- **Description of the task**:
Beginning at the line containing "shipping: 64.90 -> none" in the material below and ending at the line containing "total: 19412.58 -> 13615.88", return each line exactly and add nothing.

- **Information supplied**:
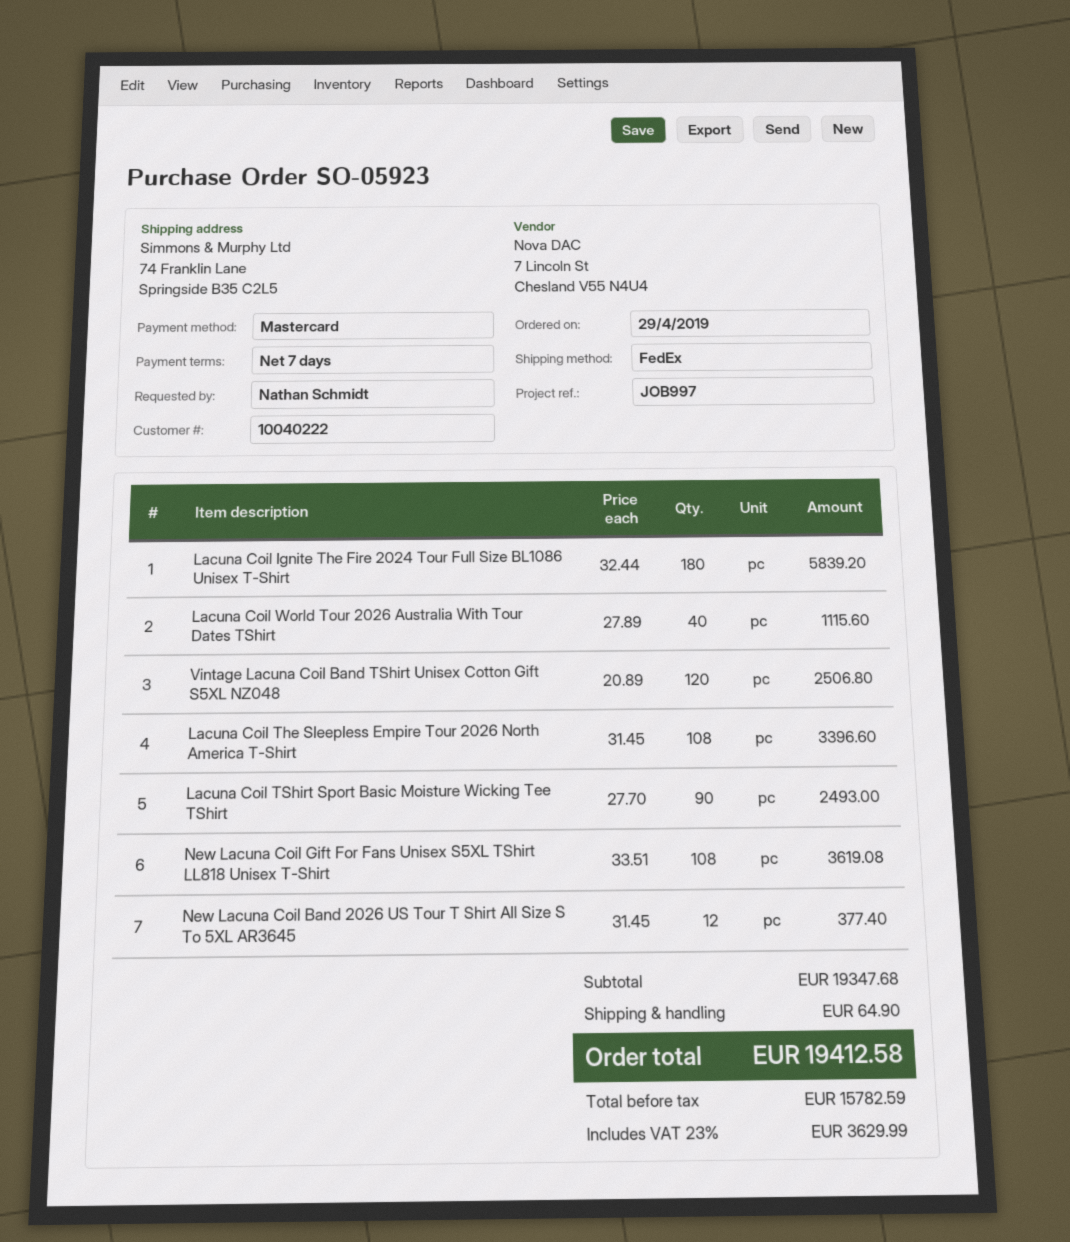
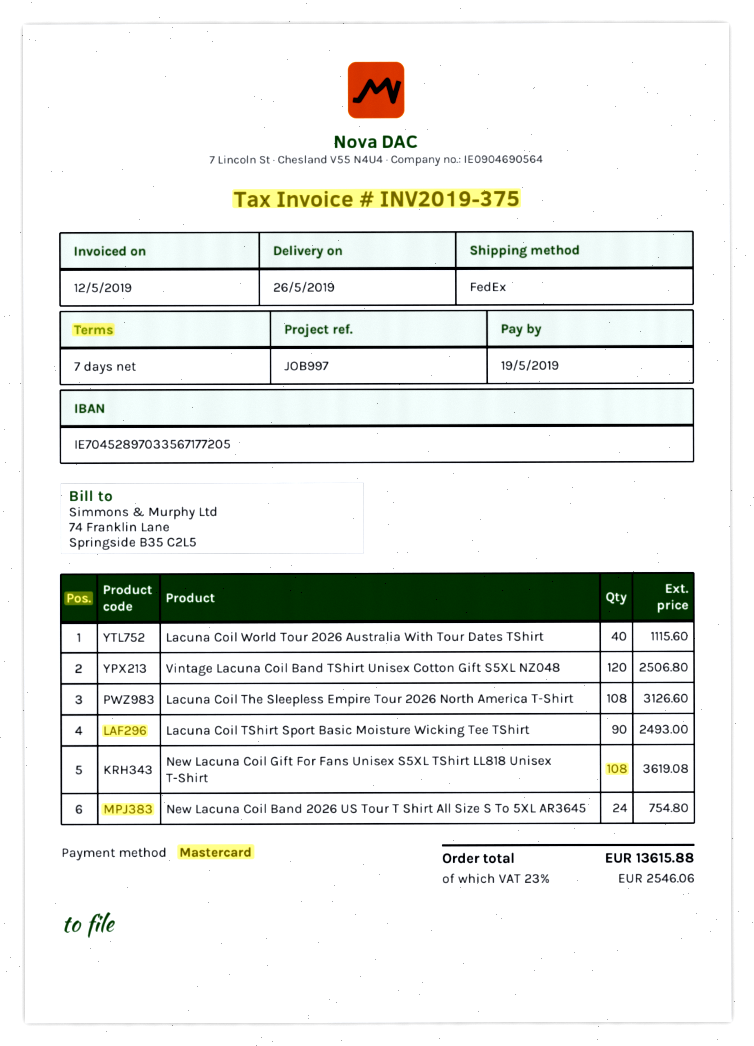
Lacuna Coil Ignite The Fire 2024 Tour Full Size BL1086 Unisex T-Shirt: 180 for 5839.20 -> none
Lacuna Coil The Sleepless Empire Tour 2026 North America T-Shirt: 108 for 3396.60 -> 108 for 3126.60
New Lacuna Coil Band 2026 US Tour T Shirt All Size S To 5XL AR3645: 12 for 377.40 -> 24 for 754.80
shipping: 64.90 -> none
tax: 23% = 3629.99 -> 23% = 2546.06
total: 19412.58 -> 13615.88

--

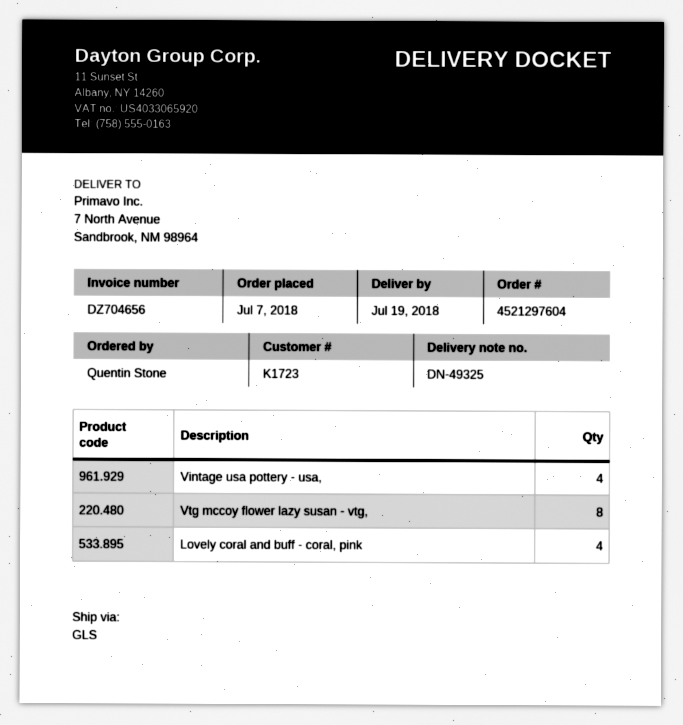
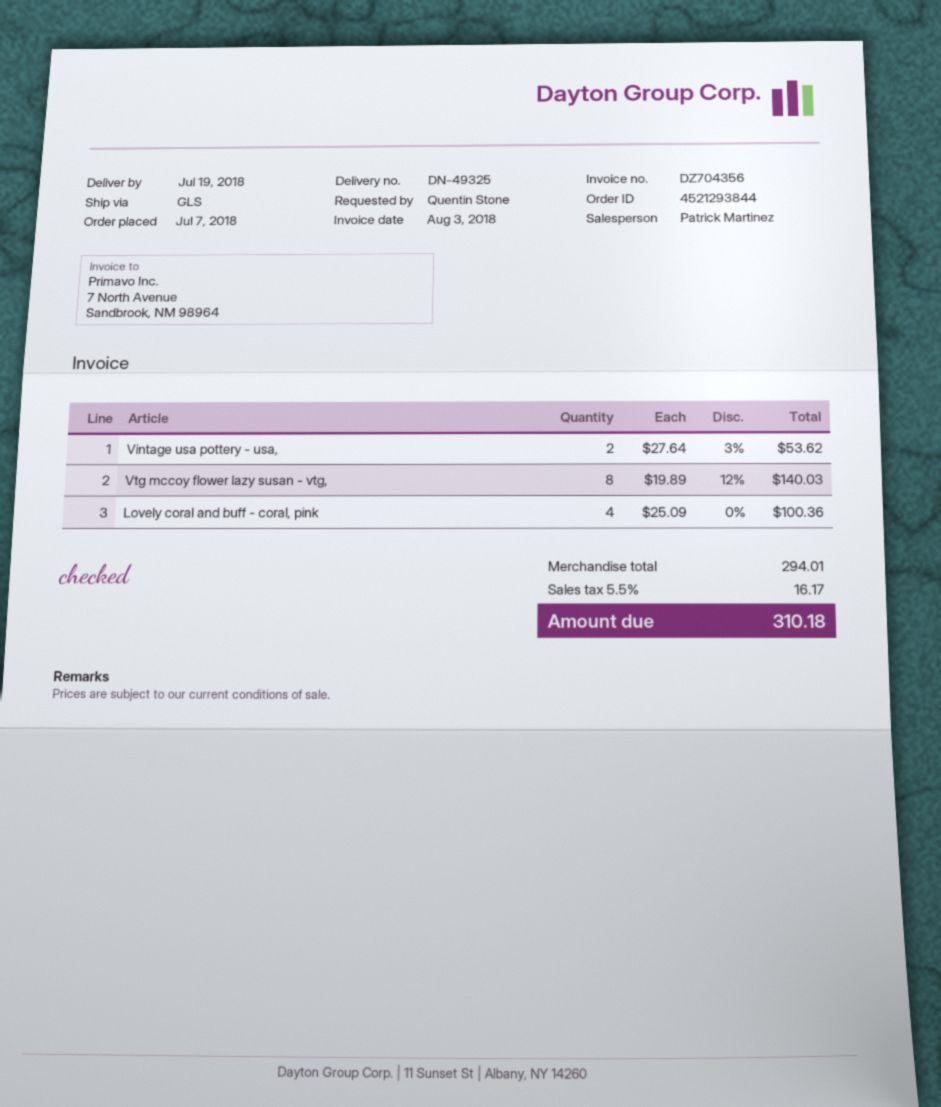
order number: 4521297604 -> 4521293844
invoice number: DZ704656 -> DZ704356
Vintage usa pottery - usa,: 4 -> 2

...

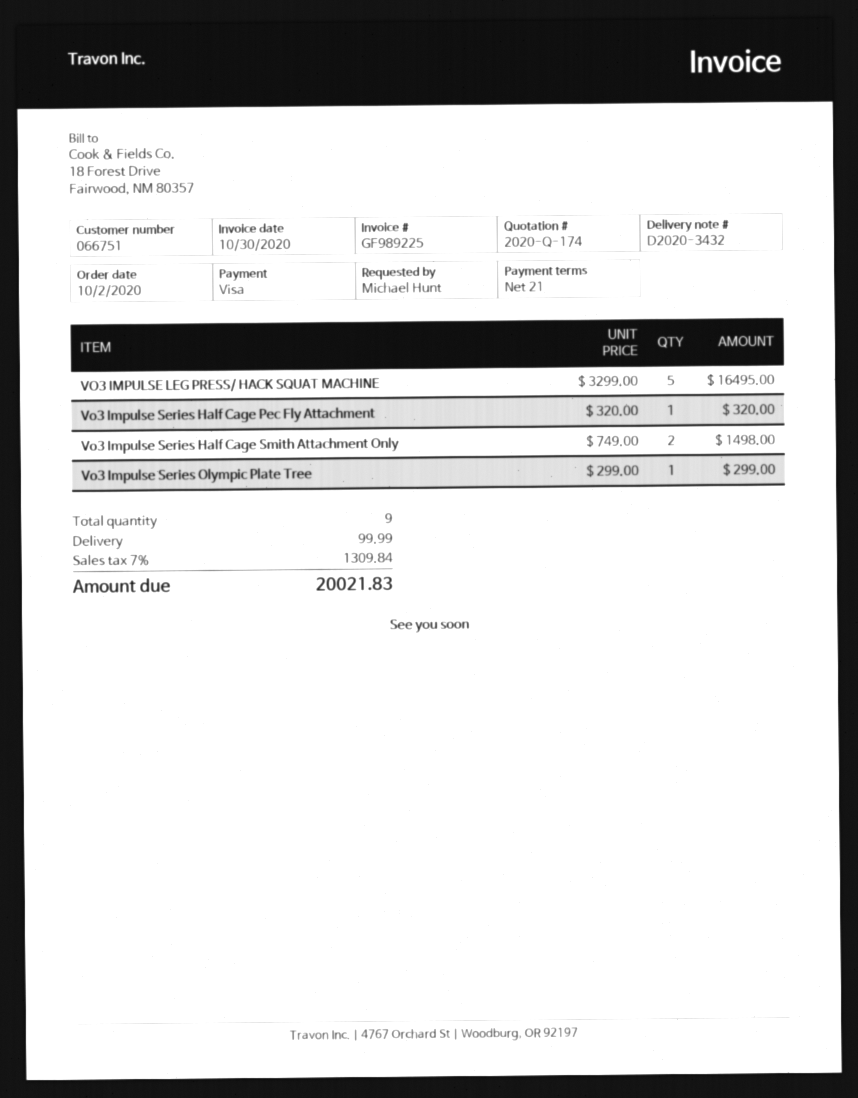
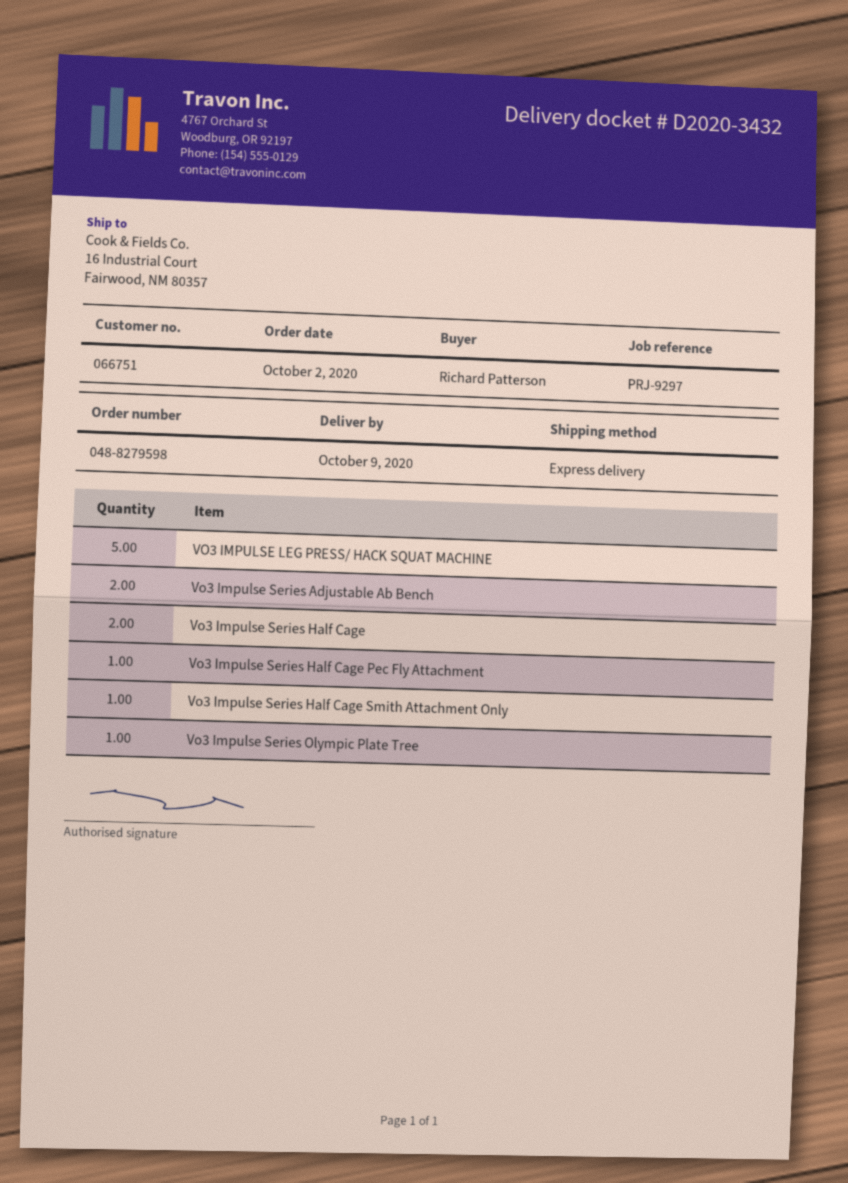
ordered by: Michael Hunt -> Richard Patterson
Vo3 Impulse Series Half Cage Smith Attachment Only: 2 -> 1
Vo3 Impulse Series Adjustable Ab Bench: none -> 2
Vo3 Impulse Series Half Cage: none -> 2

- **Task solution**:
shipping: 64.90 -> none
tax: 23% = 3629.99 -> 23% = 2546.06
total: 19412.58 -> 13615.88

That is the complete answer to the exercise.